=== What you are asked to do ===
Every line below from the one containing "[53,573,84,583] Next ->" through the one containing "(341, 1029) none" must be transcribed exactly. Omit all lines outside that stretch.

=== Recorded information ===
__________

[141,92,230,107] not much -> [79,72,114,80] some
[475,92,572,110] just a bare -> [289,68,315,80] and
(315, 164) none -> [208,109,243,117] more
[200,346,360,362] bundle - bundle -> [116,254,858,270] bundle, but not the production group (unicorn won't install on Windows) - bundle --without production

__________

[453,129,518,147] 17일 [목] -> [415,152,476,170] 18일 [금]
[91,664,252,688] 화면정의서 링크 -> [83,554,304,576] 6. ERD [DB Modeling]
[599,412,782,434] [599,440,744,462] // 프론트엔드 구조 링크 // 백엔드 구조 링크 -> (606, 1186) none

__________

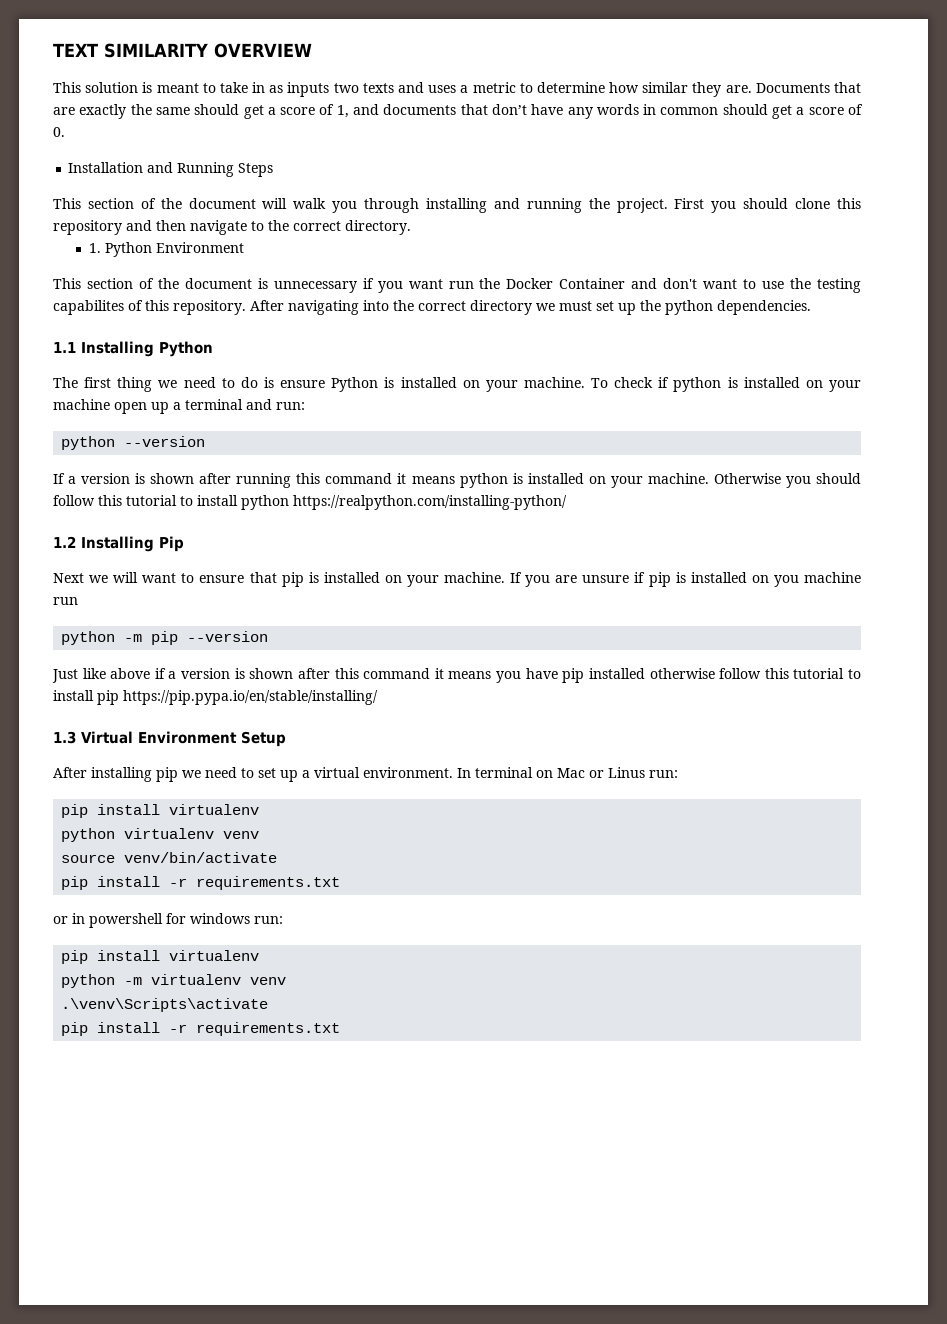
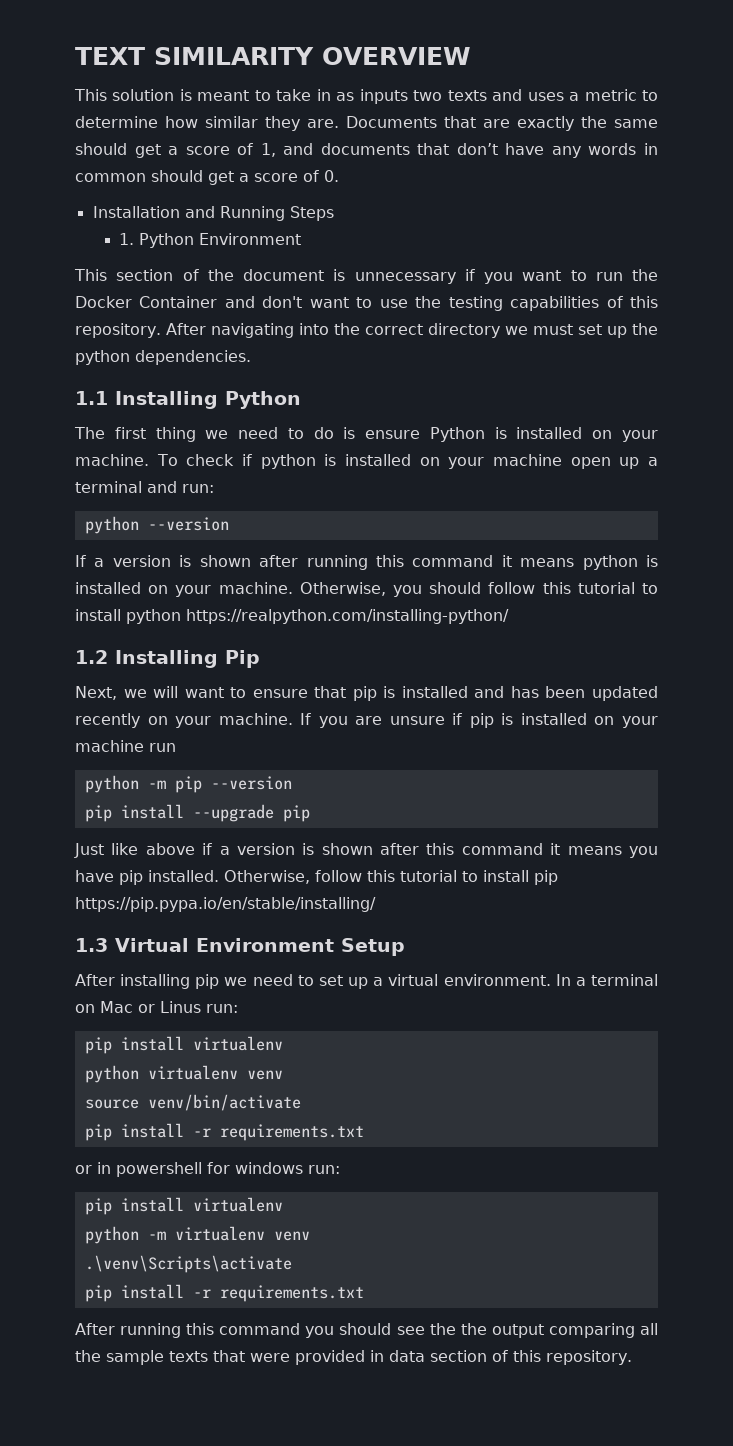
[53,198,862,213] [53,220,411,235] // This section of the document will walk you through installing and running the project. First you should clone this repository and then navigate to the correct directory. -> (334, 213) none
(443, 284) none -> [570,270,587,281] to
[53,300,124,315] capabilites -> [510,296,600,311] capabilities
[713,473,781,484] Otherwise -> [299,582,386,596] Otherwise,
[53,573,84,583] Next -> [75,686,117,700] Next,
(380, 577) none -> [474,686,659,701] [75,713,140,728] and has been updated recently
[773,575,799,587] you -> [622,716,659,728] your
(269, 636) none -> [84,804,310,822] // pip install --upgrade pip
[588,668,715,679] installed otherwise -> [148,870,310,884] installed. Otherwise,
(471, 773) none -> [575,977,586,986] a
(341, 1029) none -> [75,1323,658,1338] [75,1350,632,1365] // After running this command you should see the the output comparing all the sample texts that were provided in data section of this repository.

__________

=== Solution below ===
[53,573,84,583] Next -> [75,686,117,700] Next,
(380, 577) none -> [474,686,659,701] [75,713,140,728] and has been updated recently
[773,575,799,587] you -> [622,716,659,728] your
(269, 636) none -> [84,804,310,822] // pip install --upgrade pip
[588,668,715,679] installed otherwise -> [148,870,310,884] installed. Otherwise,
(471, 773) none -> [575,977,586,986] a
(341, 1029) none -> [75,1323,658,1338] [75,1350,632,1365] // After running this command you should see the the output comparing all the sample texts that were provided in data section of this repository.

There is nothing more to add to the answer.